For some, a visit to Lhasa Fast Food has emerged as a form of pilgrimage. One forestalls on a path of culinary discovery blazed by using the past du toe to Anthony Bourdain and hidden in undeniable sight, inside a mini shopping enclave in Jackson Heights, Queens, Lhasa Fast Food, the Tibetan marvel at the top of a corridor of mobile telephone stores, a tailoring enterprise, and jewelry stores.
Lhasa has been an open secret for fanatics of momos, Tibetan dumplings filled with pork or red meat, and thousands of chives or cilantro. Its walls, the colouratioa n of a creamsicle, are embellished with the American flag and a framed photo of Bourdain with the eating place’s proprietor and chef, Sang-Jin Ben. The laminated menus are frayed, and the day-by-day specials are stuck to the wall, scribbled on green printer paper. The open kitchen is a fog of boiling stew pots, steam baskets, and the regular graceful thwack of freshly rolled dough for dumplings and noodles. The Dalai Lama gazes beatifically over the proceedings from any other framed portrait on a perch above the kitchen. The decor is sparse, and the tableware is disposable.

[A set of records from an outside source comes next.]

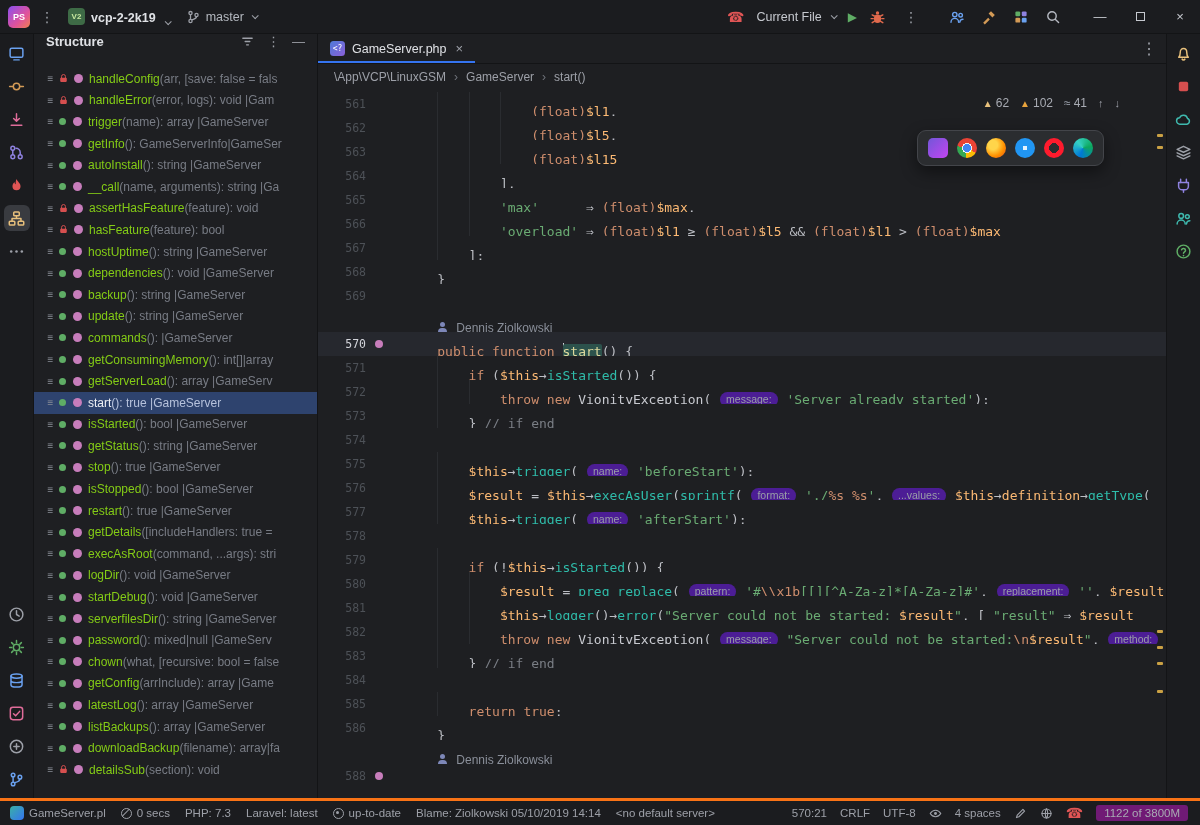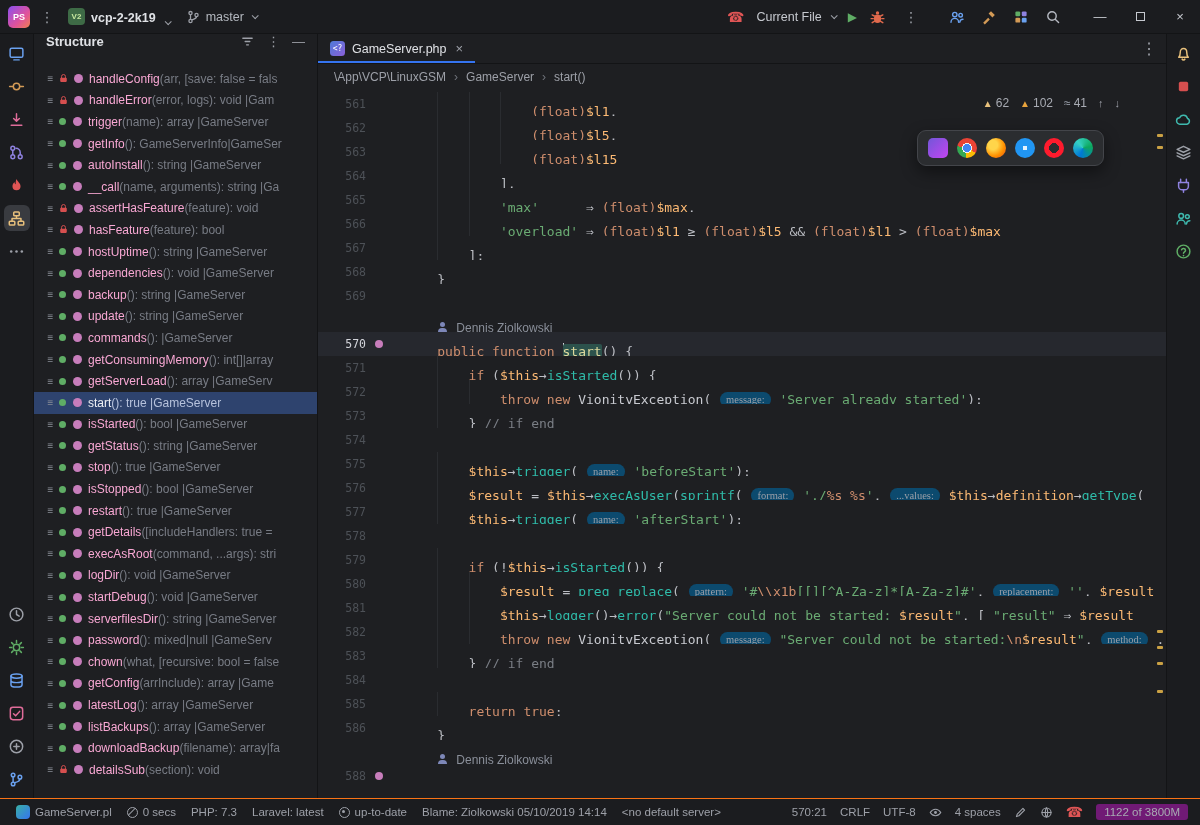--- a/index.html
+++ b/index.html
@@ -49,7 +49,7 @@
 .tlock{width:11px;color:#d64f4f;margin:0 3px 0 1px}
 .tlock svg{width:11px;height:11px}
 .tm{width:9px;height:9px;border-radius:50%;background:#c77dbb;margin:0 6px 0 2px}
-.tname{color:#f9a8d4}
+.tname{color:#84cc16}
 .tsig{color:#787c85}
 .trow.sel .tname{color:#eef0f4}
 .trow.sel .tsig{color:#b6c2dc}

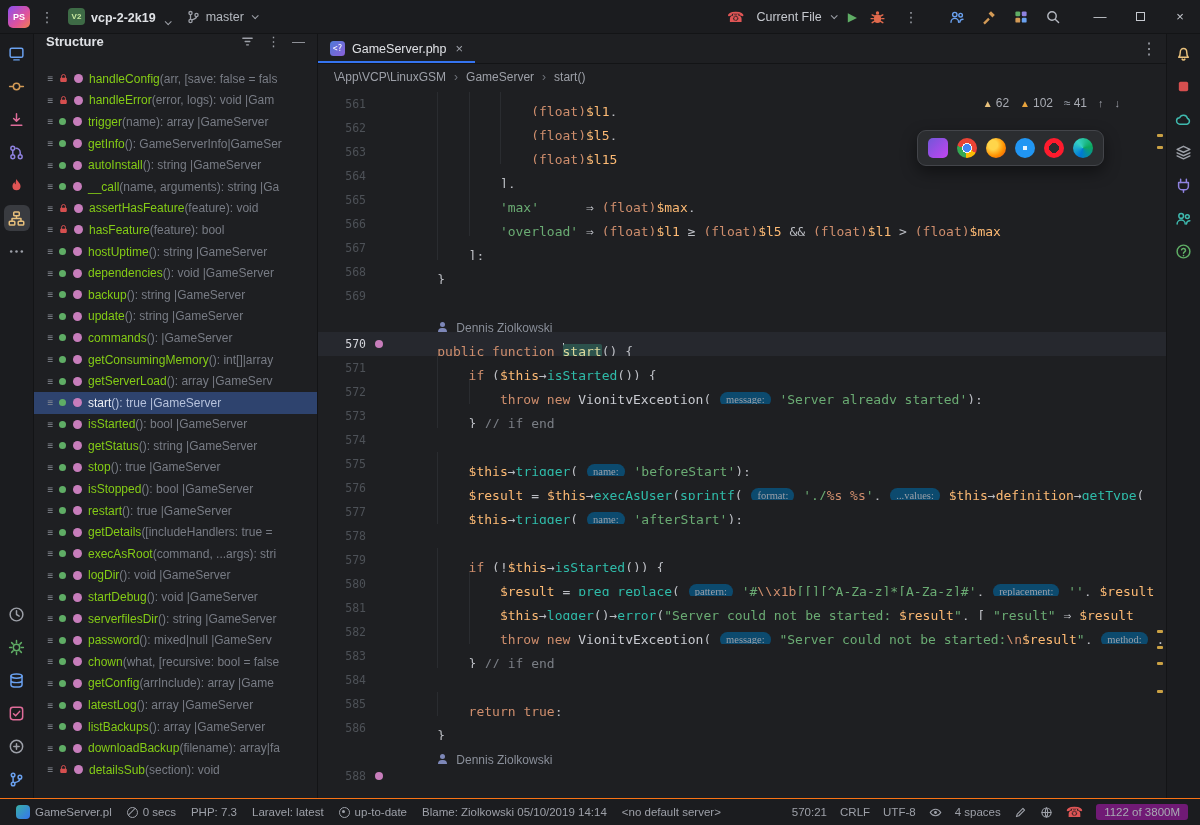--- a/index.html
+++ b/index.html
@@ -74,7 +74,7 @@
 .ind+.ind{box-shadow:inset 1px 0 0 #2a2c30}
 .tk-k{color:#cf8e6d}.tk-c{color:#cf8e6d}.tk-s{color:#6aab73}.tk-v{color:#fdba74}.tk-f{color:#2fbcaa}.tk-n{color:#c8cad0}.tk-o{color:#bcbec4}.tk-m{color:#7a7e85}.tk-e{color:#cf8e6d}
 .tk-h{color:#dcd79c;background:#2c524c;border-radius:2px}
-.tk-p{display:inline-block;background:#0c4a6e;color:#9a9fa8;font-size:10.5px;line-height:15px;border-radius:8px;padding:0 6px;margin:8px 1px;font-family:Liberation Serif, serif;vertical-align:1.5px}
+.tk-p{display:inline-block;background:#4c1d95;color:#9a9fa8;font-size:10.5px;line-height:15px;border-radius:8px;padding:0 6px;margin:8px 1px;font-family:Liberation Sans, sans-serif;vertical-align:1.5px}
 .caret{display:inline-block;width:1.5px;height:15px;background:#d3d5db;vertical-align:-2px;margin-right:-1.5px}
 .au-ic{display:inline-block;position:relative;width:14px;height:12px;margin-right:5px;vertical-align:-2px}
 .au-ic::before{content:'';position:absolute;left:3px;top:0;width:5px;height:5px;border-radius:50%;background:#7d87b8}

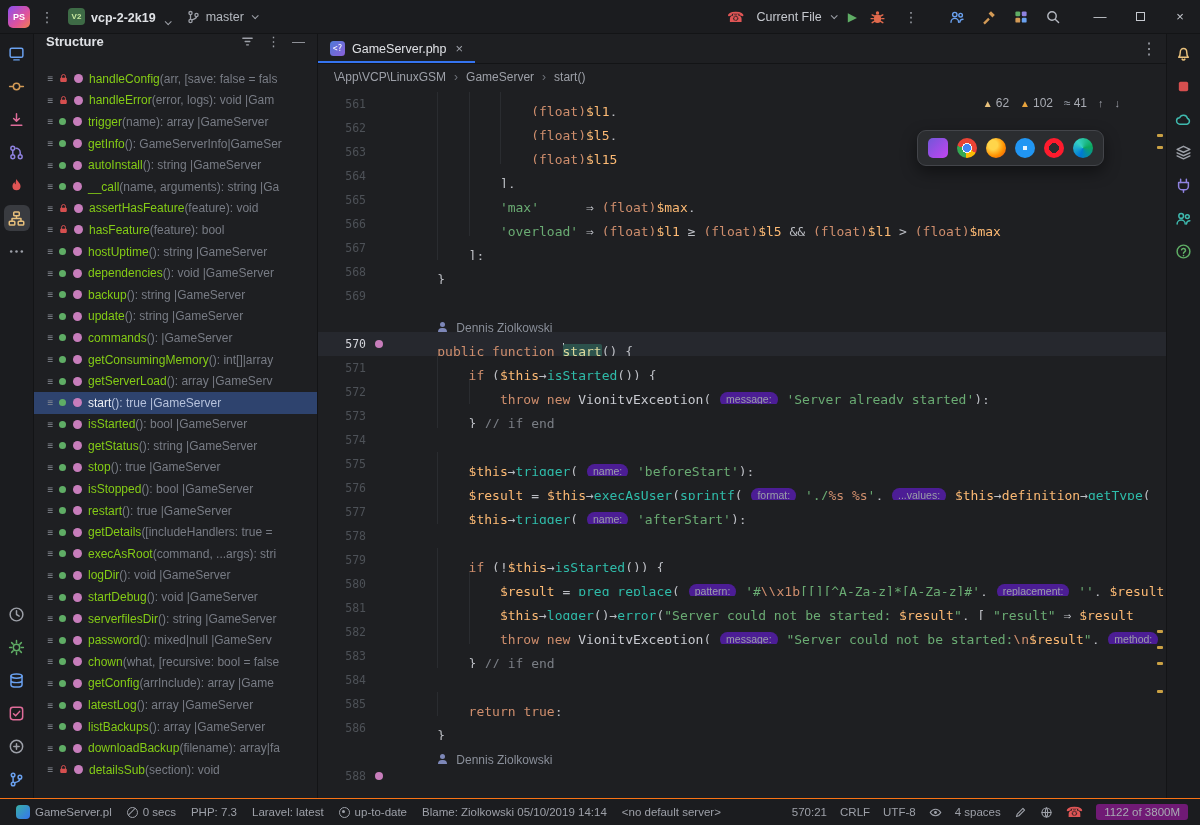--- a/index.html
+++ b/index.html
@@ -96,7 +96,7 @@
 .b-edge{background:conic-gradient(from 200deg,#0078d7,#35d1c3,#0ca85d,#0078d7)}
 .smark{position:absolute;right:3px;width:6px;height:3px;border-radius:1px;background:#caa144}
 
-.statusbar{height:27px;flex:0 0 27px;display:flex;align-items:center;gap:15px;padding:0 12px 0 16px;font-size:11.5px;color:#9da0a8;background:#1b1c1f;border-top:1px solid #f97316}
+.statusbar{height:27px;flex:0 0 27px;display:flex;align-items:center;gap:15px;padding:0 12px 0 10px;font-size:11.5px;color:#9da0a8;background:#1b1c1f;border-top:3px solid #f97316}
 .sb{display:flex;align-items:center;gap:5px;white-space:nowrap}
 .sb svg{width:13px;height:13px}
 .runic{width:14px;height:14px;border-radius:4px;background:linear-gradient(135deg,#39b0a6,#3574f0)}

However, the food is a warm invitation to the Tibetan food lifestyle. Steaming bowls of thenthuk, hand-pulled nubs of noodles swimming in a tomato-chili broth replete with greens and pork, are famous, as is shapta, hot strips of pork fried with mouth-numbing Sichuan peppercorns. Bamboo steamers, complete with momos, occupy every table, served with a warm sauce that appears like a call to hands. The Tibetan populace within the United States is small, envisioned at around 9,000 in 2008. In Jackson Heights, the Tibetan community has been developing progressively because of the early 2000s, rubbing shoulders with Nepalis, Bangladeshis, Indians, and Peruvians that populate one of the most various neighborhoods inside the United States. Lhasa Fast Food opens a small doorway into the foodways of this underrepresented network.